Web page revision data:
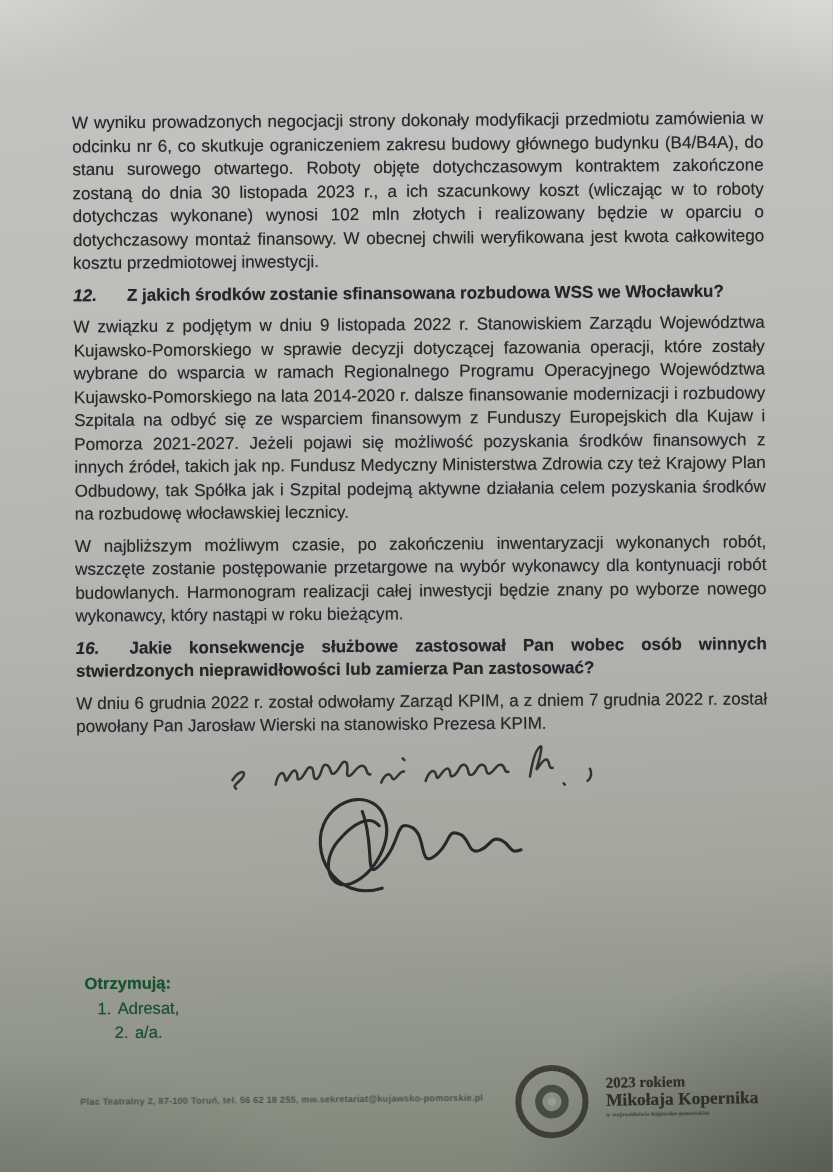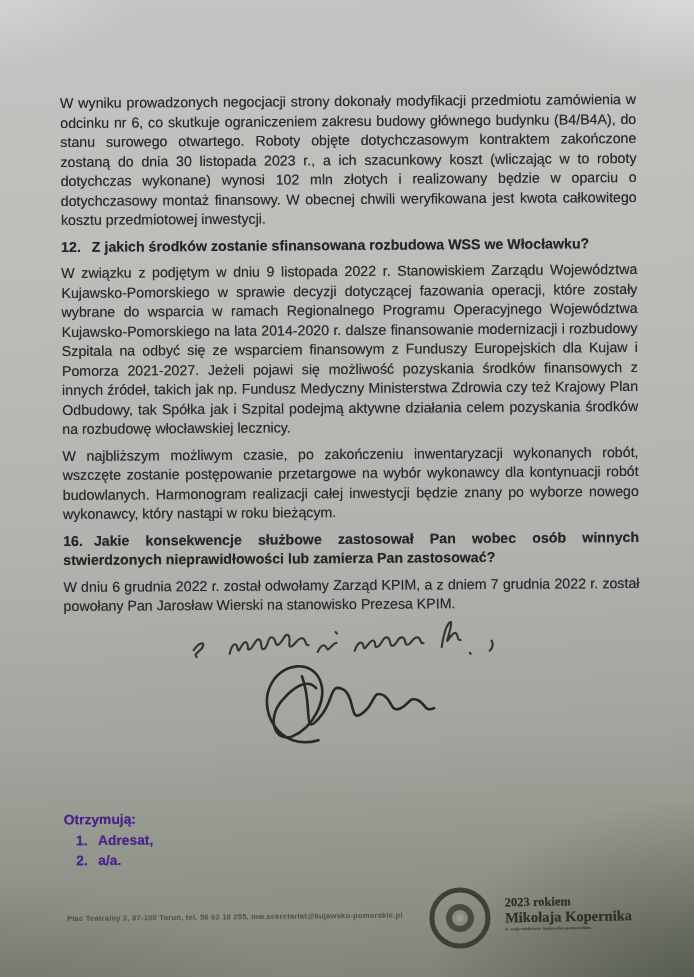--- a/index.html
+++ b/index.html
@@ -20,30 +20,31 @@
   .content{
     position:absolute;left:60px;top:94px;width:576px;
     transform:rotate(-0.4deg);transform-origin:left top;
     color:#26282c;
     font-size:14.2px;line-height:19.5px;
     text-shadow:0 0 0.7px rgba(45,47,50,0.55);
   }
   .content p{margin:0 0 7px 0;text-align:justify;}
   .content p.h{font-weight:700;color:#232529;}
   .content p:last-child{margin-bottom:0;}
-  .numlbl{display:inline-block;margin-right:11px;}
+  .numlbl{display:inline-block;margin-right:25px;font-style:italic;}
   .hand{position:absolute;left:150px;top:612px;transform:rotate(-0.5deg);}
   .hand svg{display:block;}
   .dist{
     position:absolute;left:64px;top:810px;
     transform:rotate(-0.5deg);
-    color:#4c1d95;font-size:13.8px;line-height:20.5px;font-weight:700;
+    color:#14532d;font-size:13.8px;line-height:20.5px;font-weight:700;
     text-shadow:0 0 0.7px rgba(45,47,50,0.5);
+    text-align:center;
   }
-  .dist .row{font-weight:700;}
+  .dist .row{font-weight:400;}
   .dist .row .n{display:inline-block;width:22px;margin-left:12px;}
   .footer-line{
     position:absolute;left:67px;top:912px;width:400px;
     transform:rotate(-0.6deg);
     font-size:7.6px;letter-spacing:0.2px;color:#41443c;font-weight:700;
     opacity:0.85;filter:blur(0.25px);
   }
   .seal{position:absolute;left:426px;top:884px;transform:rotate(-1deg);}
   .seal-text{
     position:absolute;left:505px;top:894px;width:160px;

**Action item:** Which lines in the data above hold the word "absolute"? Return each of them.

**Solution to the problem:**
     position:absolute;left:60px;top:94px;width:576px;
   .hand{position:absolute;left:150px;top:612px;transform:rotate(-0.5deg);}
     position:absolute;left:64px;top:810px;
     position:absolute;left:67px;top:912px;width:400px;
   .seal{position:absolute;left:426px;top:884px;transform:rotate(-1deg);}
     position:absolute;left:505px;top:894px;width:160px;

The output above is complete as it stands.